Students and workers gather at Berkeley, California to protest unfair wages and working conditions as part of a larger UC-wide strike.

Nearly 48,000 education workers across University of California’s 10 campuses have been protesting for higher wages and fairer working conditions since Nov. 14, making it the largest higher education academic strike in U.S. history, according to The Guardian.

Though negotiations are still in progress, the UCs reached a tentative agreement on Nov. 29 with the United Auto Workers (UAW) for postdoctoral scholars and academic researchers on a five-year contract. It will be effective until September 20, 2027 and includes fair compensation, job security, paid family leave, wage increase, child care and promises for a respectful work environment, according to the University of California

English student teacher Juliette Nguyen is a teacher candidate of the MAT credential program at the University of California, Irvine and participated in the strikes at her campus. Nguyen and many of her classmates joined a group of strikers who were picketing outside her classroom after recognizing a student-teacher who taught them during a summer class.

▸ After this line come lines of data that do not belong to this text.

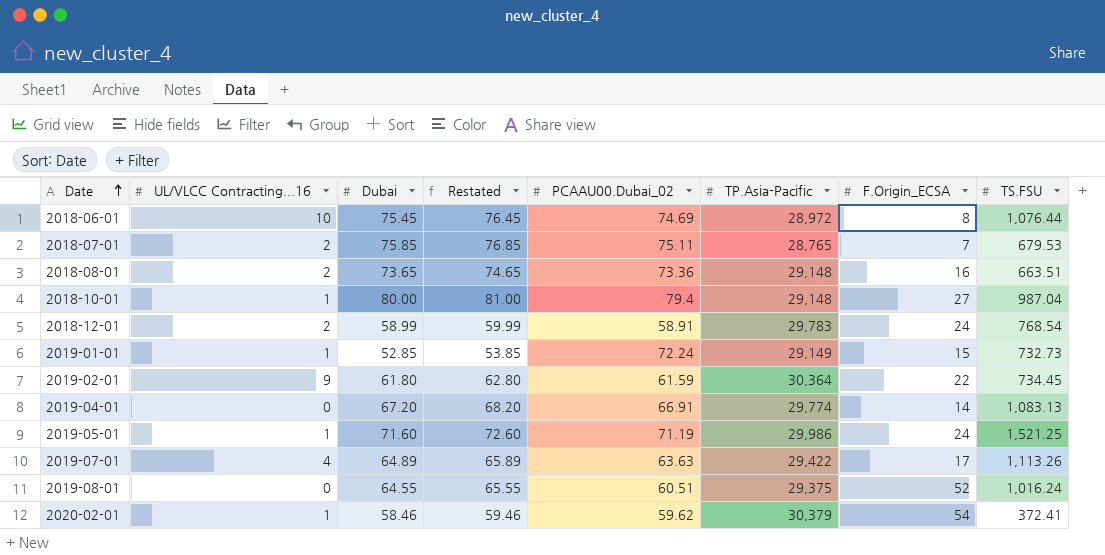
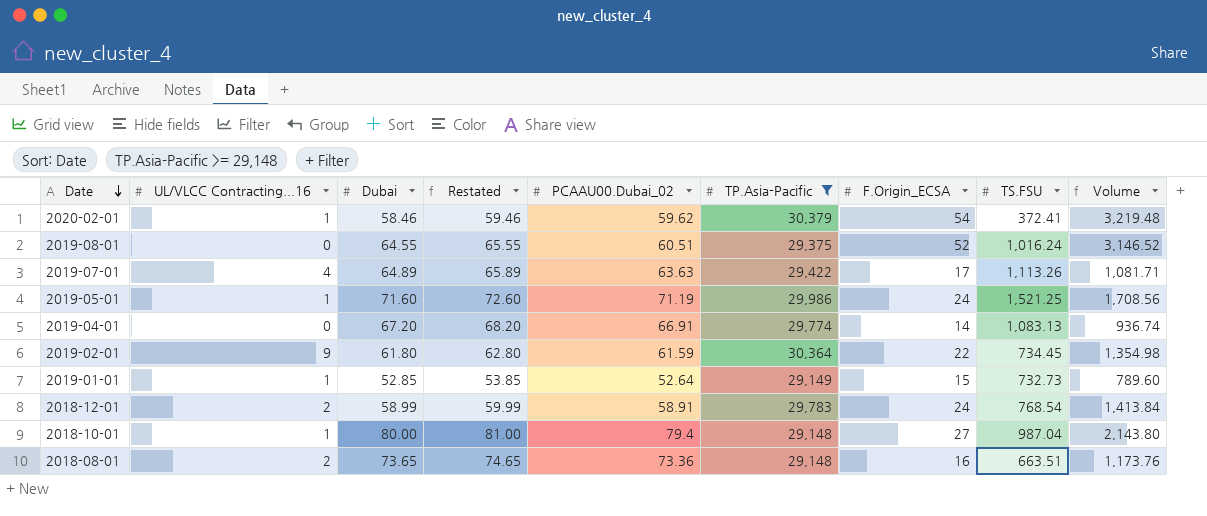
filter: none -> TP.Asia-Pacific >= 29,148
row order: Date ascending -> Date descending
column Volume | formula: none -> [PCAAU00.Dubai_02] * [F.Origin_ECSA]
2019-01-01 | PCAAU00.Dubai_02: 72.24 -> 52.64

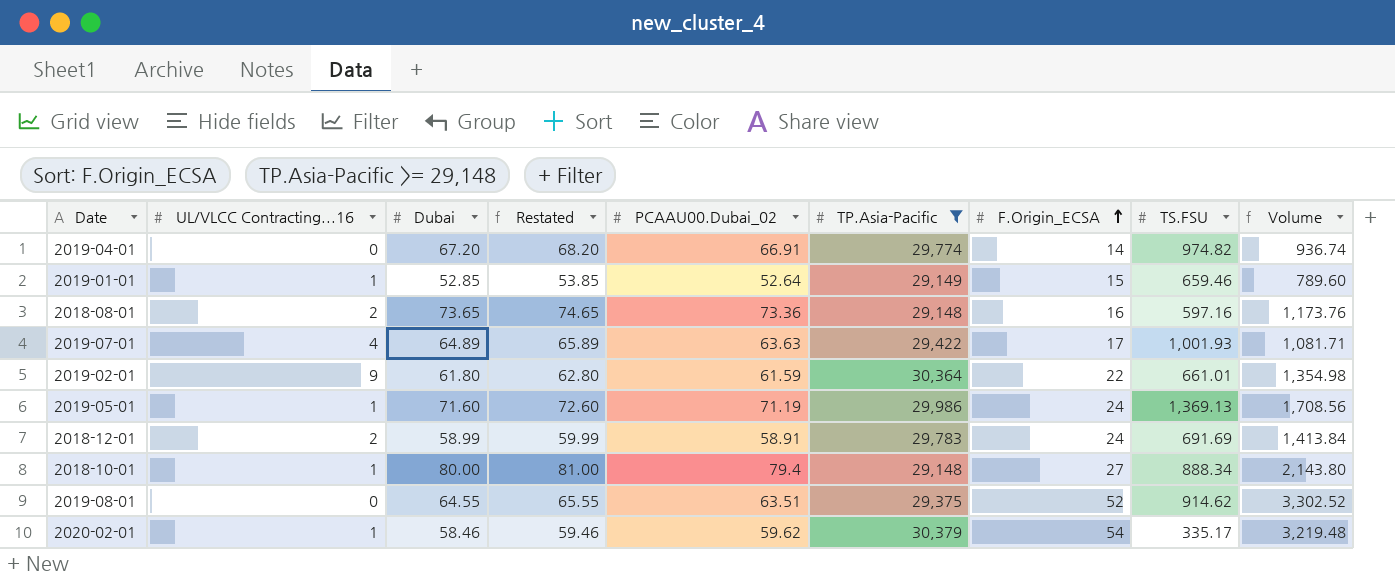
row order: Date descending -> F.Origin_ECSA ascending
2019-04-01 | TS.FSU: 1,083.13 -> 974.82
2019-01-01 | TS.FSU: 732.73 -> 659.46
2018-08-01 | TS.FSU: 663.51 -> 597.16
2019-07-01 | TS.FSU: 1,113.26 -> 1,001.93
2019-02-01 | TS.FSU: 734.45 -> 661.01
2019-05-01 | TS.FSU: 1,521.25 -> 1,369.13
2018-12-01 | TS.FSU: 768.54 -> 691.69
2018-10-01 | TS.FSU: 987.04 -> 888.34
2019-08-01 | PCAAU00.Dubai_02: 60.51 -> 63.51
2019-08-01 | TS.FSU: 1,016.24 -> 914.62
2019-08-01 | Volume: 3,146.52 -> 3,302.52
2020-02-01 | TS.FSU: 372.41 -> 335.17

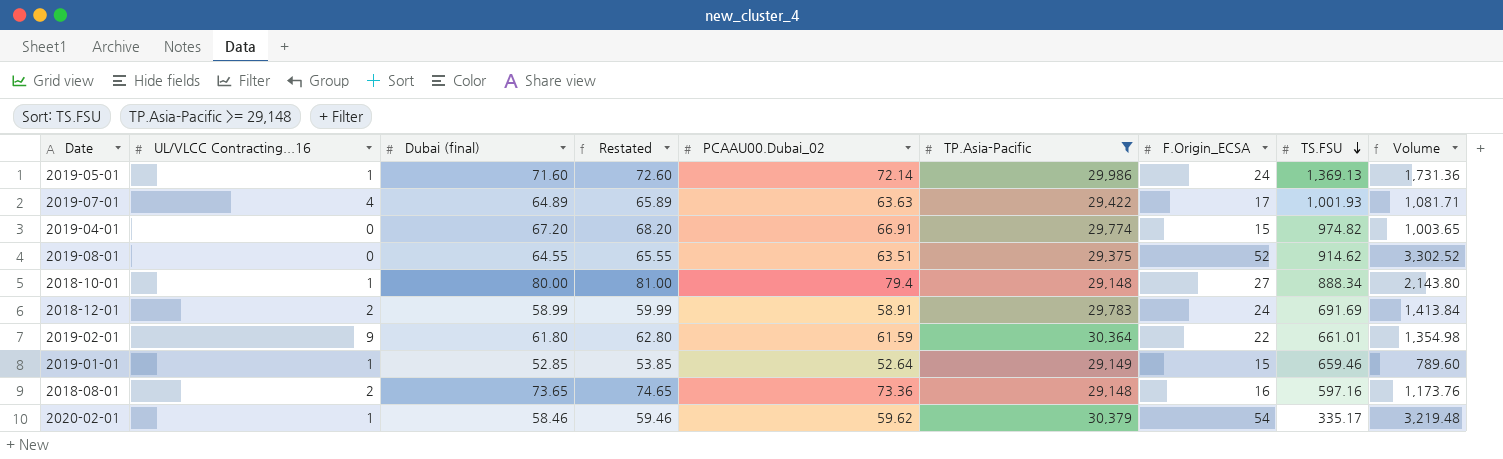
row order: F.Origin_ECSA ascending -> TS.FSU descending
column name: Dubai -> Dubai (final)
2019-05-01 | PCAAU00.Dubai_02: 71.19 -> 72.14
2019-05-01 | Volume: 1,708.56 -> 1,731.36
2019-04-01 | F.Origin_ECSA: 14 -> 15
2019-04-01 | Volume: 936.74 -> 1,003.65

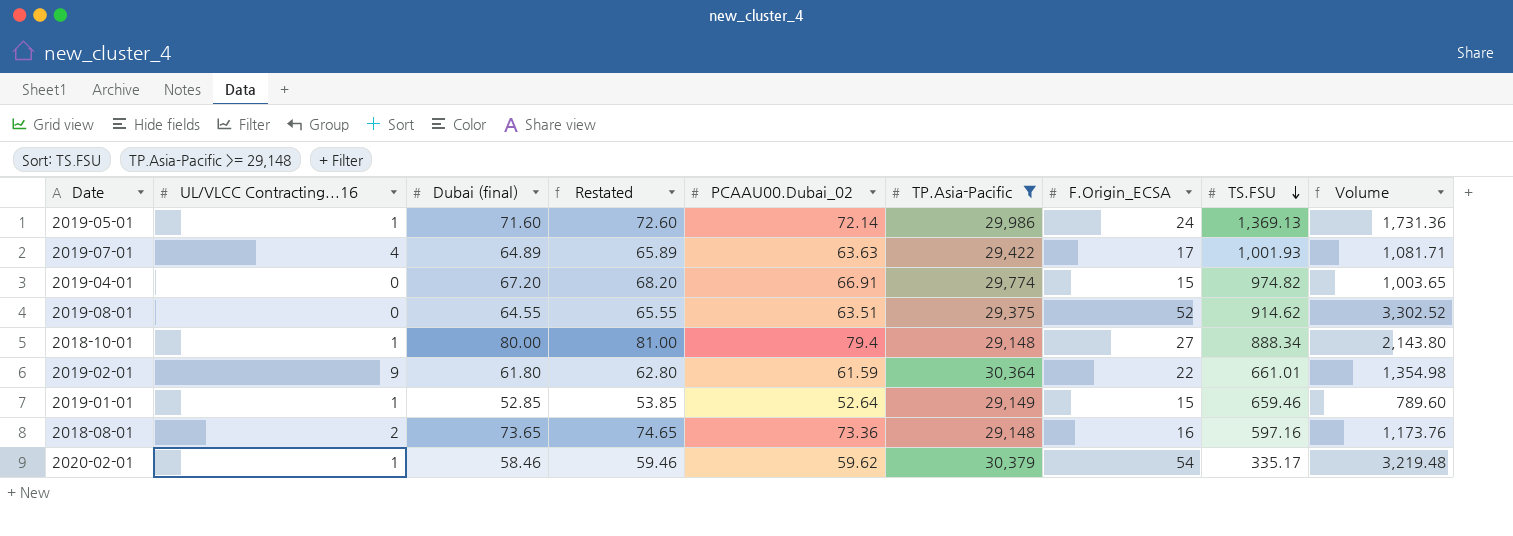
row 2018-12-01: 2 | 58.99 | 59.99 | 58.91 | 29,783 | 24 | 691.69 | 1,413.84 -> none

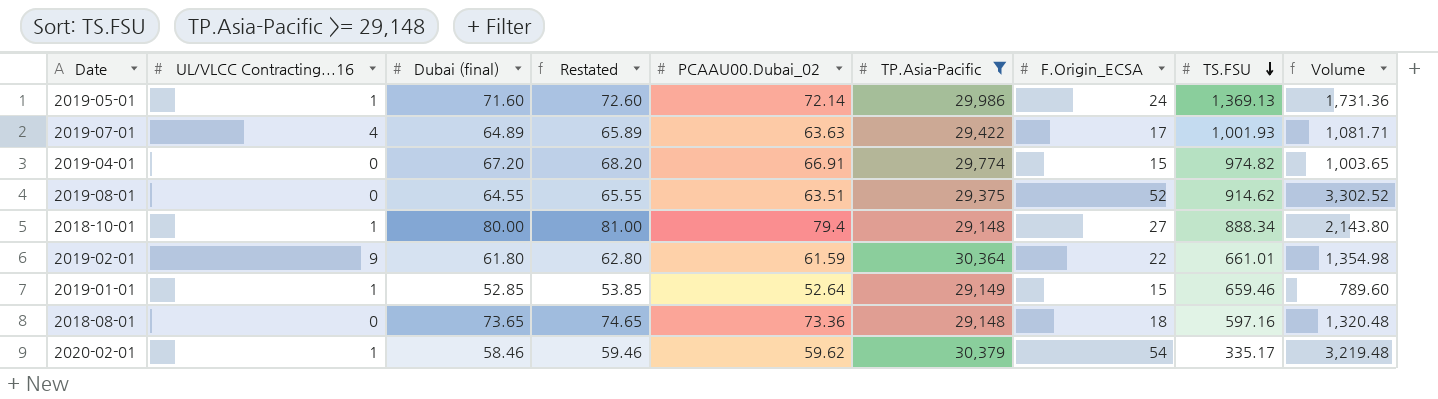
2018-08-01 | UL/VLCC Contracting...16: 2 -> 0
2018-08-01 | F.Origin_ECSA: 16 -> 18
2018-08-01 | Volume: 1,173.76 -> 1,320.48

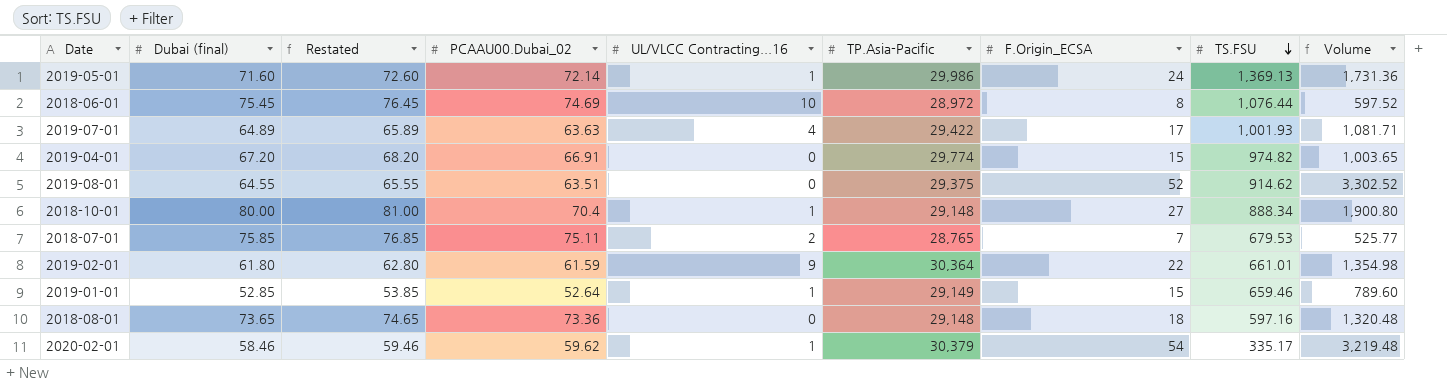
filter: TP.Asia-Pacific >= 29,148 -> none
column UL/VLCC Contracting...16 | position: 2 -> 5
2018-10-01 | PCAAU00.Dubai_02: 79.4 -> 70.4
2018-10-01 | Volume: 2,143.80 -> 1,900.80

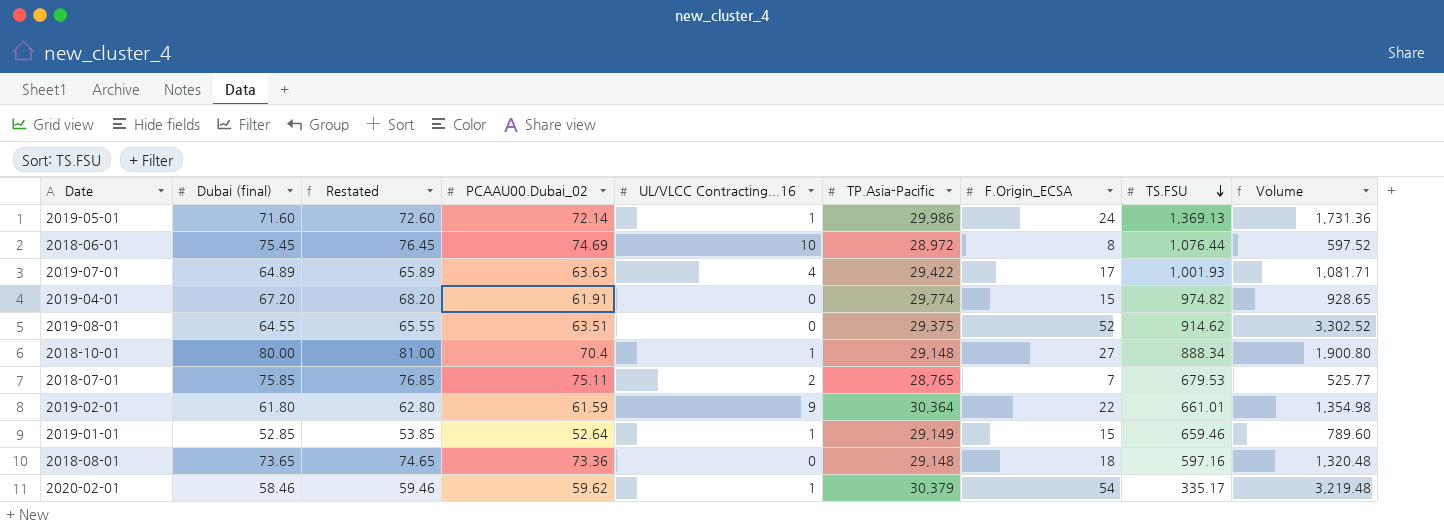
2019-04-01 | PCAAU00.Dubai_02: 66.91 -> 61.91
2019-04-01 | Volume: 1,003.65 -> 928.65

“Just the fact that we saw someone who helped us during our summer session – he graded, he came for office hours and was a very supportive person,” Nguyen said. “To see him at the strike, it kind of flipped the switch for every one of us. The thing is, we student-teach for free, and a lot of the graduate students do extra work for free, and yet we still have to pay a lot of fees to get into the program, and our wages are just not enough.”

Some strikers used methods, such as speeches, sit-ins and picketing, while others made loud commotions to attract attention for the movement, according to Nguyen.

Protestors and strikers demand higher minimum salaries of $54,000 for grad workers and $70,000 for postdoctoral researchers, claiming that current wages are not enough to pay for public transit passes, childcare and dependent healthcare, according to ABC news. Many are angered that some graduate students allegedly make up to $600,000 a year, while others are struggling to pay rent, according to the San Francisco Chronicle.

To respond to these demands, UC universities claim to have conducted over 50 bargains and have agreed upon 95 tentative agreements on a variety of issues since spring 2022, according to ABC news. However, the protests are ongoing as many workers are still unhappy about their working conditions and contracts.

Many UC professors also stood in solidarity with the movement by changing their course schedules to accommodate the students participating in the strikes, according to social studies teacher and UCI methods professor Jon Resendez. 

“I always think that workers standing up for worker strikes are positive and necessary,” Resendez said. “In fact, it’s historically the labor unions why we have certain righteous expectations. We have this conception of a forty-hour work week, only working five of the seven days, and if we work in a particular place for a longer period of time, we become more valuable.”

Though it is not clear when the strikes will end, negotiations are being made and it is predicted to continue throughout December, according to the New York Times.